Source data »

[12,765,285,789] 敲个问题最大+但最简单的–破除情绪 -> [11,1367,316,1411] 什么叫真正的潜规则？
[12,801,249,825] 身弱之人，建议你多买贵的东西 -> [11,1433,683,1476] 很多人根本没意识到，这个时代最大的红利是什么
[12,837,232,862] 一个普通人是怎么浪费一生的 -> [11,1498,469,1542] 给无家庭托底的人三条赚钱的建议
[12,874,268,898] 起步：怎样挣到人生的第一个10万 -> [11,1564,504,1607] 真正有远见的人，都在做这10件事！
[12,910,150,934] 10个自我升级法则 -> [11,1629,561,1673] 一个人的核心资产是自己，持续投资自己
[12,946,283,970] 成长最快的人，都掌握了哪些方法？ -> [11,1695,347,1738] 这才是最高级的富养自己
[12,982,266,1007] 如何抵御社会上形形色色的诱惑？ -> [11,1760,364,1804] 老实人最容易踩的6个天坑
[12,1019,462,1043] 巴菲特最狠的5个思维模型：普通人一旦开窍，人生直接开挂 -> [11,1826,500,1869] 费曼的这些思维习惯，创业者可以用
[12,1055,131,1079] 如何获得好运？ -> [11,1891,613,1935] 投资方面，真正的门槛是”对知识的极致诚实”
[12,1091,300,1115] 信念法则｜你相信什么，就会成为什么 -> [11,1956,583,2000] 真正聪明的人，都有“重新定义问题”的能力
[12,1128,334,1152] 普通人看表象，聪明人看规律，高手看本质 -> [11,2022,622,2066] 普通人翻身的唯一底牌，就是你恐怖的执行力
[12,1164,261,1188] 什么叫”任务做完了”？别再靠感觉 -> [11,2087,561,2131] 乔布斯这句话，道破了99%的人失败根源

---

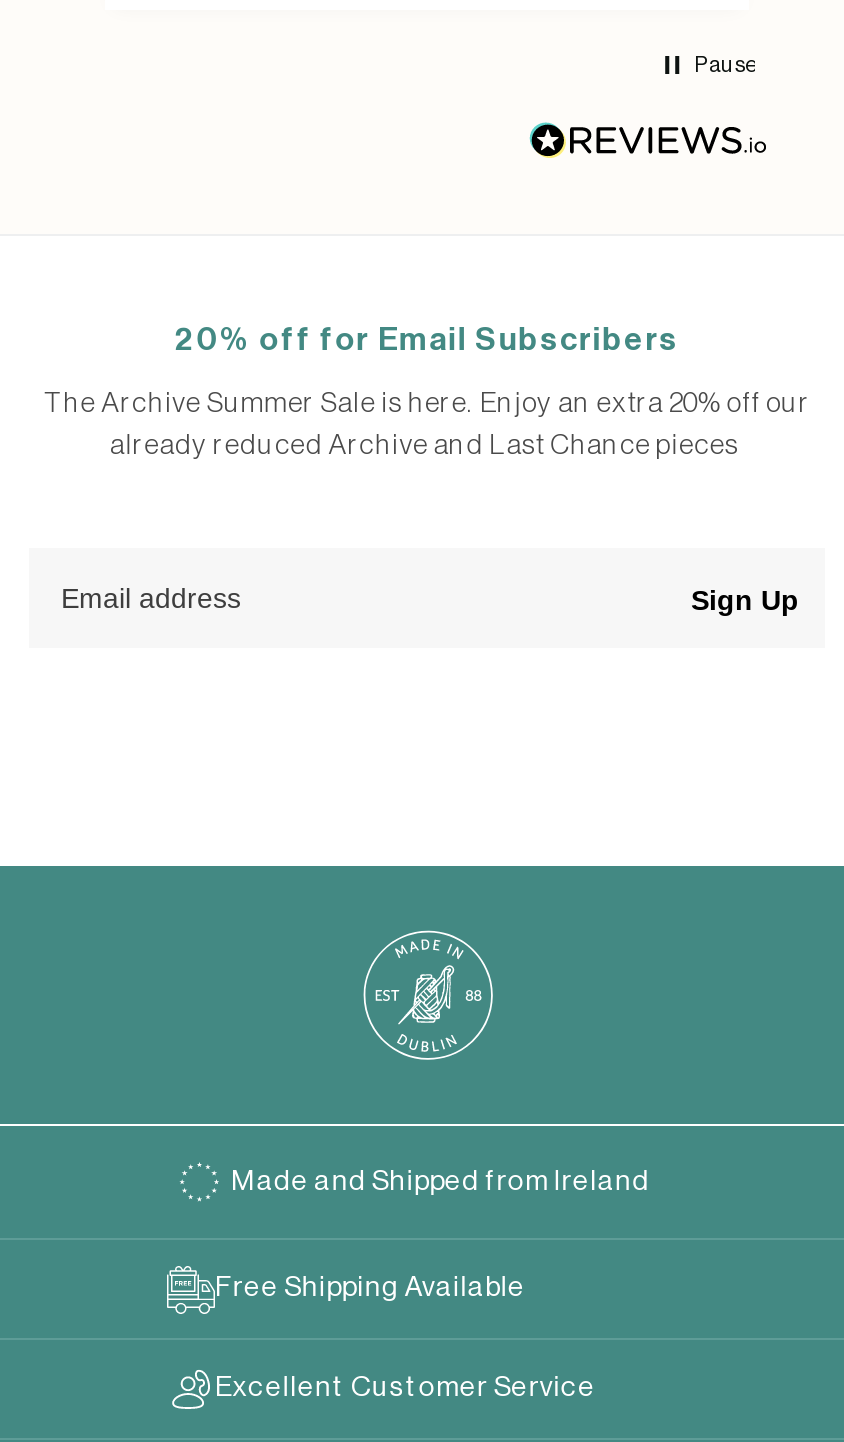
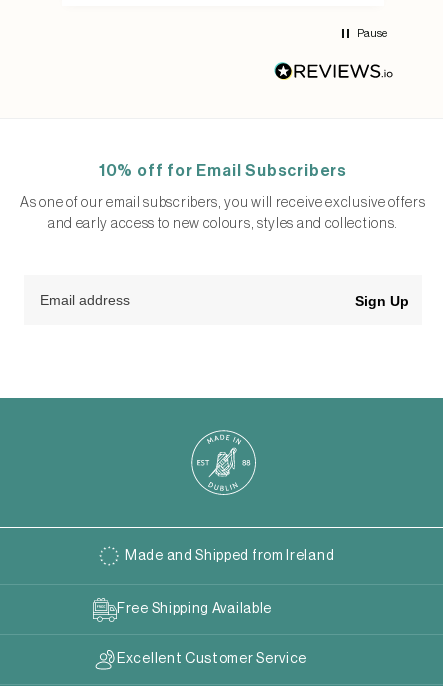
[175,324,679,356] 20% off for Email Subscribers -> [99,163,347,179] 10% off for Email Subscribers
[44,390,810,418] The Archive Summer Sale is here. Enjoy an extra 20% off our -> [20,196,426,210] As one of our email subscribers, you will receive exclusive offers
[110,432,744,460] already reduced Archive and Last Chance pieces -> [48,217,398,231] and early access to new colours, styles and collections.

Work to be completed » Find the line with "[12,765,285,789] 敲个问题最大+但最简单的–破除情绪 ->" in the material above. Reproduce it and each line after it up to and including the line with "[12,874,268,898] 起步：怎样挣到人生的第一个10万 ->".

Final answer »
[12,765,285,789] 敲个问题最大+但最简单的–破除情绪 -> [11,1367,316,1411] 什么叫真正的潜规则？
[12,801,249,825] 身弱之人，建议你多买贵的东西 -> [11,1433,683,1476] 很多人根本没意识到，这个时代最大的红利是什么
[12,837,232,862] 一个普通人是怎么浪费一生的 -> [11,1498,469,1542] 给无家庭托底的人三条赚钱的建议
[12,874,268,898] 起步：怎样挣到人生的第一个10万 -> [11,1564,504,1607] 真正有远见的人，都在做这10件事！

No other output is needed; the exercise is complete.